Abstract

BACKGROUND: Breast cancer incidence is now the highest among all cancers and accountable for 6.6% of all cancer-related deaths worldwide. Studies of the prognostic utility of plasma C-reactive protein (CRP) measurement in early-stage breast cancer have given discrepant results.

METHODS: We identified 6,942 patients in the Danish Breast Cancer Cooperative Group database with early-stage breast cancer diagnosed between 2002 and 2016 who had a measure of pretreatment plasma CRP. Outcomes were recurrence-free interval and survival for a period up to 10 years. We analyzed associations with plasma CRP using Fine-Gray proportional subdistribution hazards model with recurrence-free interval. Data on plasma CRP were analyzed per doubling of concentration and in relation to CRP levels of <3 mg/L, 3 to 10 mg/L, and >10 mg/L and stratified according to standard clinical parameters in sensitivity analyses.
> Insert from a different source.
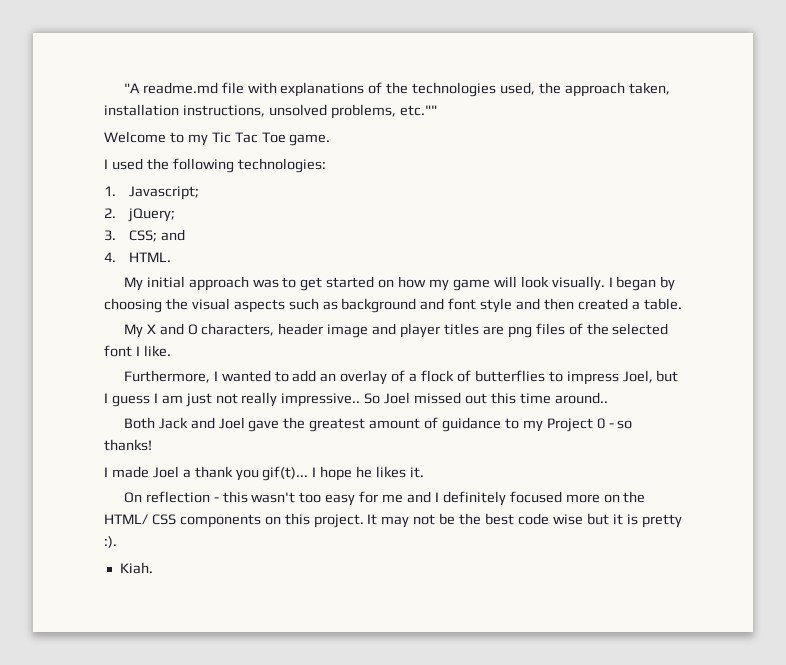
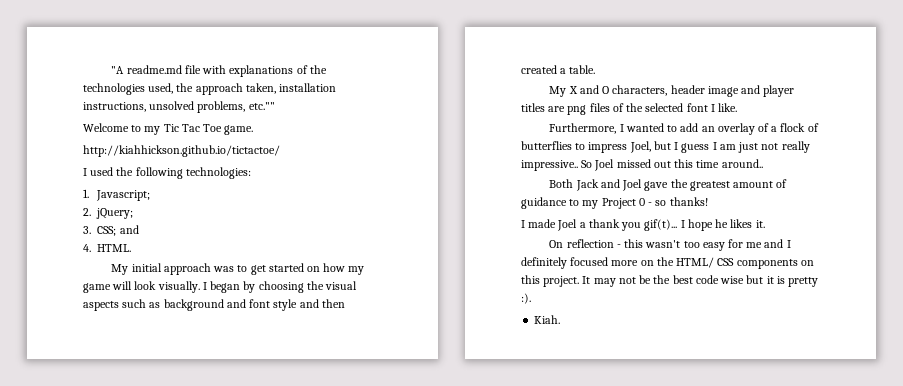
(331, 140) none -> [83,145,280,157] // http://kiahhickson.github.io/tictactoe/

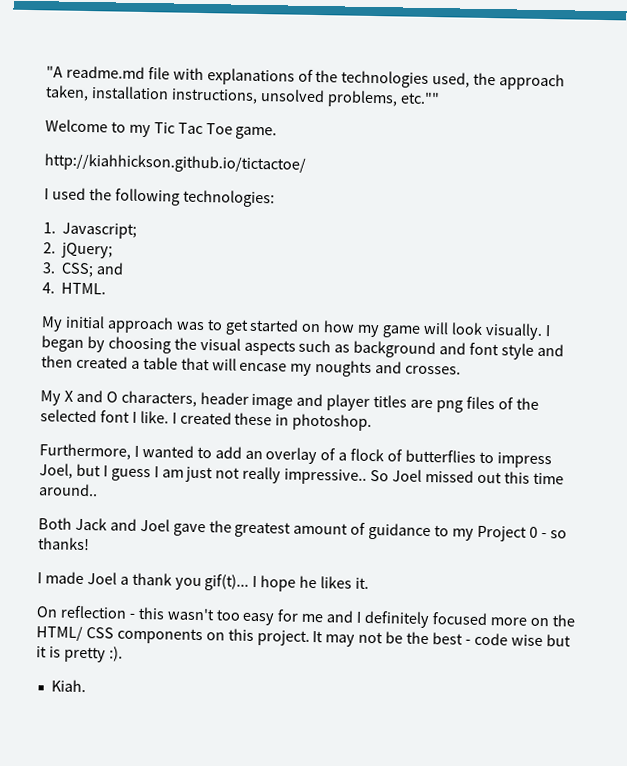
[569,65,596,74] table. -> [142,357,462,378] table that will encase my noughts and crosses.
(738, 107) none -> [171,411,373,432] I created these in photoshop.
(693, 279) none -> [464,639,471,645] -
RESULTS: A doubling of the plasma CRP concentration was associated with increased risk of recurrence (multivariate adjusted HR, 1.05; 95% CI, 1.01-1.08) and shorter survival (HR, 1.13; 95% CI, 1.09-1.16) in multivariate analyses. Survival was shorter in patients with plasma CRP levels of 3 to 10 and >10 mg/L versus <3 mg/L, with multivariate adjusted HRs of 1.30; 95% CI, 1.17-1.45 and 1.65; 95% CI, 1.39-1.95, respectively.

CONCLUSIONS: Elevated plasma CRP measured before treatment in patients with early-stage breast cancer is an independent biomarker of increased risk of recurrence and early death.

IMPACT: CRP measures before treatment might be used to individualize follow-up of patients with early-stage breast cancer.